A new wave of pollution control initiatives is needed to stem the current crippling levels of air pollution. At present, proper air quality management is required to reduce air pollution urgently and effectively, especially for PM10 and PM2.5 pollutants. Urban PM2.5 originates mainly from sources such as traffic-related emissions, road/soil dust, biomass burning, and agriculture activities as well as regional transported aerosols, but source specific quantification still remains a bigger scientific challenge (Zhang et al. 2015a, b; Guo et al. 2014; Huang et al. 2012). But it was found that coal and coal-related industrial processes account for 50–60% of PM2.5 in cities of China. China is the world’s largest consumer of coal for its energy and is responsible for around half the world’s coal consumption. Coal has also been cited as responsible for 60% of the air pollution health impacts in China (Greenpeace 2015). In 2013, particulate matter emissions from 150 coal burning power plants were responsible for 0.37 million premature deaths and it will reach 0.99 to 1.3 million in 2030 unless even more ambitious targets are introduced (IHME 2016). The DALYs due to health impact of coal electricity generation in China was about 3.2 million in 2007 (Zhang et al. 2007). The major problem is also the number of old vehicles which is about 7.8% of vehicles on China’s roads that do not meet the minimum NAAQS (Duggan 2014).

As most Chinese cities fail air quality standards in 2015, China’s Ministry of Environment Protection announced some policies to improve air quality in cities; such as (1) Beijing has closed 2500 small polluting firms in 2016 to combat pollution. The capital plans to reduce coal consumption by 0.5 million tons in 2016 and close all coal-fired boilers throughout the city by 2020. (2) The Chinese government has announced plans to scrap up to 6 million vehicles that do not meet emission standards in a bid to reduce the country’s air pollution problems (Duggan 2014; Amusing Planet 2015). On the other hand, fuel and vehicular emission control technologies need to be improved. The government must invest in developing more public transport systems. Road dust is a major problem in Chinese cities, which contributes to about 30 to 60% of total PM10 (Feng et al. 2010; Kong et al. 2014), toxic polycyclic aromatic hydrocarbons, heavy metals, and black carbon abundant in road dust in high amount (Li et al. 2016; Kong et al. 2012; Han et al. 2009).

Guo et al. (2010) shows that the total economic cost of health impacts due to air pollution contributed from transport in Beijing in 2008 was US$298 million, which was 0.58% of annual Beijing GDP in 2008. (3) Agricultural straw burning is a major source of air pollution and has many adverse environmental and ecological impact (Zhang et al. 2016b; Lyu et al. 2015; NASA 2012).

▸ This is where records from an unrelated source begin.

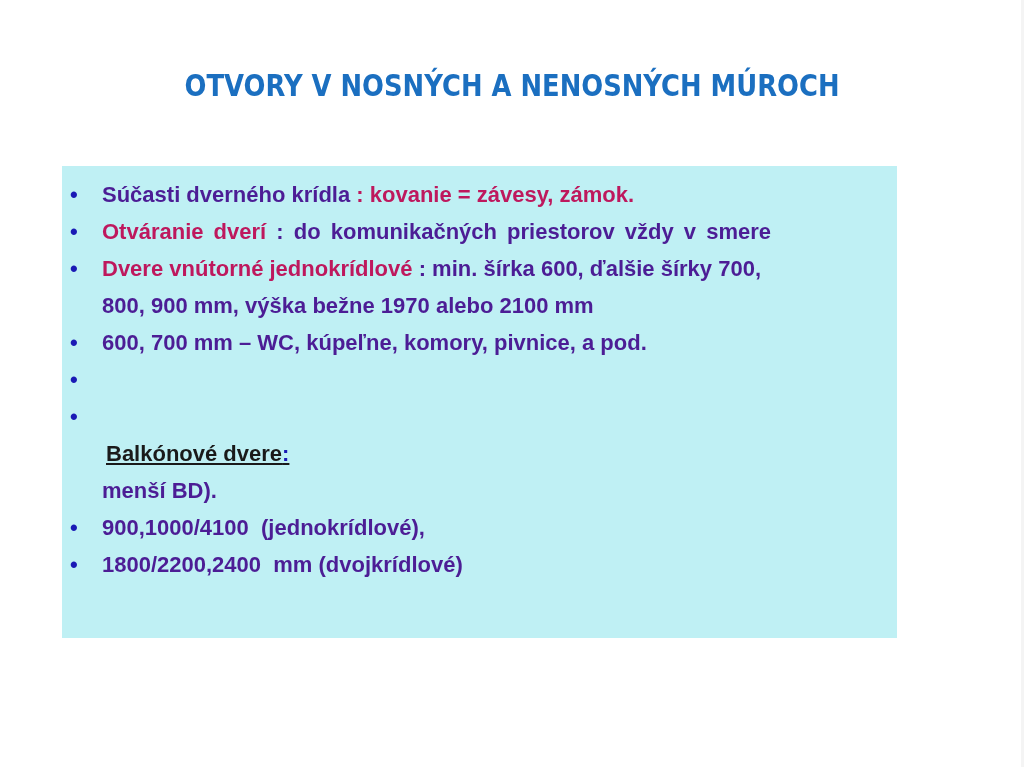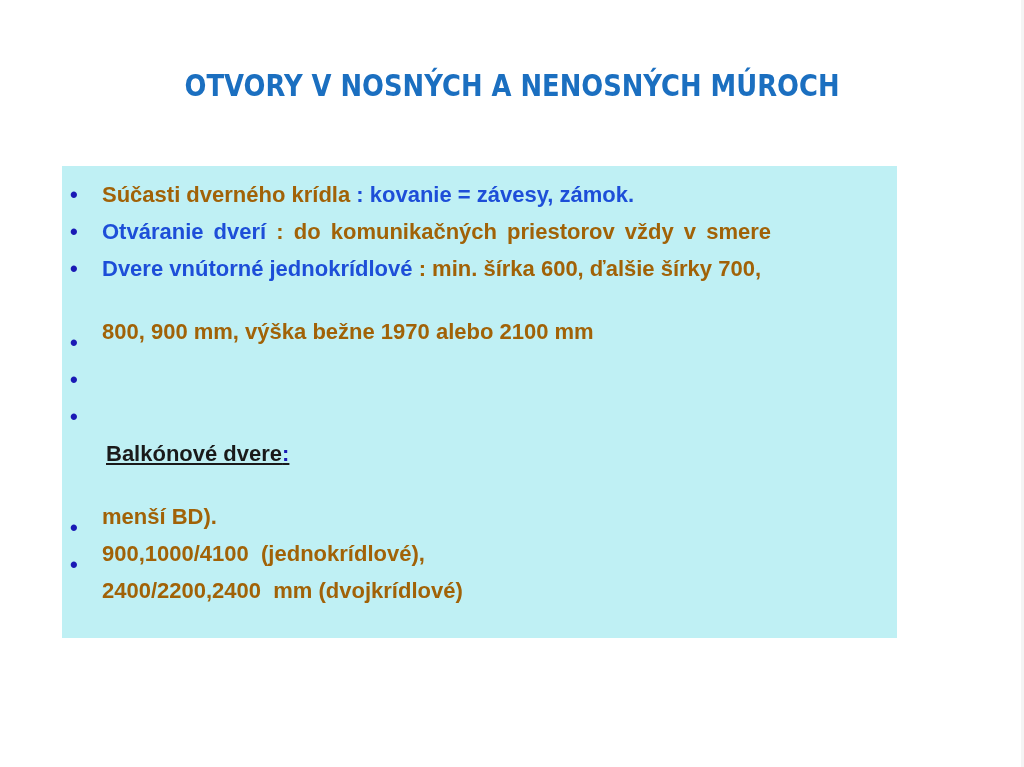--- a/index.html
+++ b/index.html
@@ -36,22 +36,22 @@
       line-height: 37px;
       height: 37px;
       white-space: nowrap;
       color: #1a1ab5;
     }
     .bullet {
       position: absolute; left: 8px; top: 0;
       color: #1a1ab5;
     }
     .txt { position: absolute; left: 40px; top: 0; }
-    .black { color: #1d4ed8; margin-top: 31px; }
-    .blue { color: #a16207; margin-top: 26px; }
+    .black { color: #be185d; margin-top: 31px; }
+    .blue { color: #4c1d95; }
     .sub {
       position: absolute; left: 44px; top: 0;
       color: #1a1a1a; text-decoration: underline;
     }
     .sub .colon { color: #1a1ab5; }
     .justify { word-spacing: 4px; }
   </style>
 </head>
 <body>
 
@@ -80,20 +80,21 @@
     <span class="txt">
       <span class="black">Dvere vnútorné jednokrídlové</span><span class="blue"> : min. šírka 600, ďalšie šírky 700,</span>
     </span>
   </div>
   <div class="line">
     <span class="txt blue">800, 900 mm, výška bežne 1970 alebo 2100 mm</span>
   </div>
 
   <div class="line">
     <span class="bullet">•</span>
+    <span class="txt blue">600, 700 mm – WC, kúpeľne, komory, pivnice, a pod.</span>
   </div>
 
   <div class="line">
     <span class="bullet">•</span>
   </div>
 
   <div class="line">
     <span class="bullet">•</span>
   </div>
   <div class="line">
@@ -104,16 +105,16 @@
     <span class="txt blue">menší BD).</span>
   </div>
 
   <div class="line">
     <span class="bullet">•</span>
     <span class="txt blue" style="white-space:pre">900,1000/4100  (jednokrídlové),</span>
   </div>
 
   <div class="line">
     <span class="bullet">•</span>
-    <span class="txt blue" style="white-space:pre">2400/2200,2400  mm (dvojkrídlové)</span>
+    <span class="txt blue" style="white-space:pre">1800/2200,2400  mm (dvojkrídlové)</span>
   </div>
 
 </div>
 
 </body></html>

Agricultural burning removes about one fourth of total crop straw in China and emits about 1.6–2.2 and 0.5–0.14 billion kg of PM2.5 and black carbon. Agricultural burning accounts for up to half of the total PM10 concentrations in the major burning regions during harvesting periods (Shi et al. 2014). At present, the open burning of crop straw is prohibited in China. A budget of 0.75 billion RMB yuan from the central government has been invested to support the crop straw overall utilization project (UNEP 2015). (4) China bans the approval of new conventional coal-fired power plants and want to increase the share of non-fossil fuels in its energy mix to 20% in the year 2030 (Climate Nexus 2016; Greenpeace 2013).

Current study shows the importance of evaluation and assessment of health impacts of air quality on local scale to protect environment and economic balance. This study is based on the assumption that the entire population of Chinese cities is exposed to the average concentration levels of all air quality monitoring stations in a city. To achieve finer resolution in calculating number and economic value of air pollution-related deaths and illnesses, use of Benefits Mapping and Analysis Program (BenMAP) would be ideal for future studies.